Glioblastoma. FLAIR and postcontrast T1 MR images show a heterogeneously enhancing mass that spans posterior corpus callosum.

Lung cancer metastases. Axial postcontrast T1 MRI shows multiple enhancing nodules in the bilateral cerebral hemispheres.

Breast cancer metastasis. Sagittal postcontrast T1 MRI shows a heterogeneously enhancing dural-based mass along the frontal convexity.

Hemangioblastoma. Axial postcontrast T1 MR images show cystic tumors in the cerebellum with enhancing nodules.

Primitive Neuroectodermal Tumor (PNET). Axial FLAIR and postcontrast T1 MR images show a mass in the right frontal lobe with irregular peripheral enhancement and surrounding edema with midline shift.

Physical Examination

A thorough physical and neurologic examination should be performed on all patients with intracranial tumors. Neurologic examination consists of a mental status examination with a complete cranial nerve assessment, along with motor/sensory testing, reflex testing, and cerebellar testing. Elements of complex motor system testing and speech and memory testing should also be assessed. As stated previously, the location of an intracranial tumor dictates its presentation. For example, a patient with a tumor present within the motor strip may present with profound contralateral motor weakness, whereas a patient with a pituitary tumor may complain of visual blurriness or generalized hormone discrepancy. A cerebellar tumor may present in a patient with primary gait imbalance, or a patient with hearing difficulty may present with a vestibular schwannoma. A thorough cranial nerve assessment can also provide further clues for the astute clinician in localizing the location and most likely differential diagnoses of intracranial tumors.

Diagnosis

Diagnosis of adult intracranial lesions is generally through a combination of history and physical examination findings, corroborated by imaging support. A clinician approaching a patient with either known or suspected concern for intracranial tumors should collect a thorough history, which often provides clues to the location, duration, and classification of intracranial tumors. In general, a physician will order a computed tomography (CT) scan of the head or a magnetic resonance imaging scan of the brain to better evaluate intracranial tumors. The aforementioned imaging sequences provide structural and anatomic characteristics of the intracranial tumors in question, which aids clinicians in generating a differential diagnosis as well as in further management. MR spectroscopy and PET scans offer further clues into the nature of such intracranial tumors, which in turn can aid in making an accurate diagnosis.

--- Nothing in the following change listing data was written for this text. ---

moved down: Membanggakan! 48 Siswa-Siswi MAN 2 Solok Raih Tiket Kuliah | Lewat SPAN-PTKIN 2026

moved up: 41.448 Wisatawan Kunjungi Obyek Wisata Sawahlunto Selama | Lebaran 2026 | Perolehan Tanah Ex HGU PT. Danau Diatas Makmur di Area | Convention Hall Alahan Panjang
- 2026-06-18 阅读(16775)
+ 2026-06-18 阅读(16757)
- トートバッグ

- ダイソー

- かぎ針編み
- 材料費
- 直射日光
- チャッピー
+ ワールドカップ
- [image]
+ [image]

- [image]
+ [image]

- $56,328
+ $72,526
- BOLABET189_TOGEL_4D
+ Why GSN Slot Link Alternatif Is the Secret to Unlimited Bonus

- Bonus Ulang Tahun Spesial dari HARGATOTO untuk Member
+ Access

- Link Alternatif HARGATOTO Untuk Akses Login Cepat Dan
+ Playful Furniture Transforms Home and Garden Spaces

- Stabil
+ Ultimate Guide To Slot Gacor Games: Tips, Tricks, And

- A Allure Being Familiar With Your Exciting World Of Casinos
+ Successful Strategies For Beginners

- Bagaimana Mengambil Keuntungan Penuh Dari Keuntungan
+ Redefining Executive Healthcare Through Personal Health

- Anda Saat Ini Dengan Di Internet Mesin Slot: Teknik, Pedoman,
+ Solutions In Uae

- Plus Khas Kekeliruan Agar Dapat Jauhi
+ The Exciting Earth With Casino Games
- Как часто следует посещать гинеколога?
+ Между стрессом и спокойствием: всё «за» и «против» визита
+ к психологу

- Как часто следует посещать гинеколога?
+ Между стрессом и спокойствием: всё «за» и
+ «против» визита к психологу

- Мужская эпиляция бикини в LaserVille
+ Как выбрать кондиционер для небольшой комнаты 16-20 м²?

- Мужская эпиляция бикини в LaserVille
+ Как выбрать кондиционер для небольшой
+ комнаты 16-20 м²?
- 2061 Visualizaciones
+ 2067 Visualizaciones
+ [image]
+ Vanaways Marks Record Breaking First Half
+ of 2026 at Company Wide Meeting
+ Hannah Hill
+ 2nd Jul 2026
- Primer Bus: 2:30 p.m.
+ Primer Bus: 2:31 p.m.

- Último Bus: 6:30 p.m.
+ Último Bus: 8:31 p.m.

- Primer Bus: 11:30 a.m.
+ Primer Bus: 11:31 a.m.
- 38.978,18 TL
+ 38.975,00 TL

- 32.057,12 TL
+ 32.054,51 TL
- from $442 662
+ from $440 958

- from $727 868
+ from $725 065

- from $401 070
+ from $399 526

For some intracranial tumors, identification of the vascular supply is critical to the subsequent management. These intracranial tumors warrant further vascular imaging, in the form of CT angiography/magnetic resonance angiography (CTA/MRA), as well as venous modalities as well i.e., CT venography/magnetic resonance venography (CTV/MRV). For intracranial tumors that warrant critical vascular findings and close affinity with vascular structures, a diagnostic cerebral angiogram may be necessary.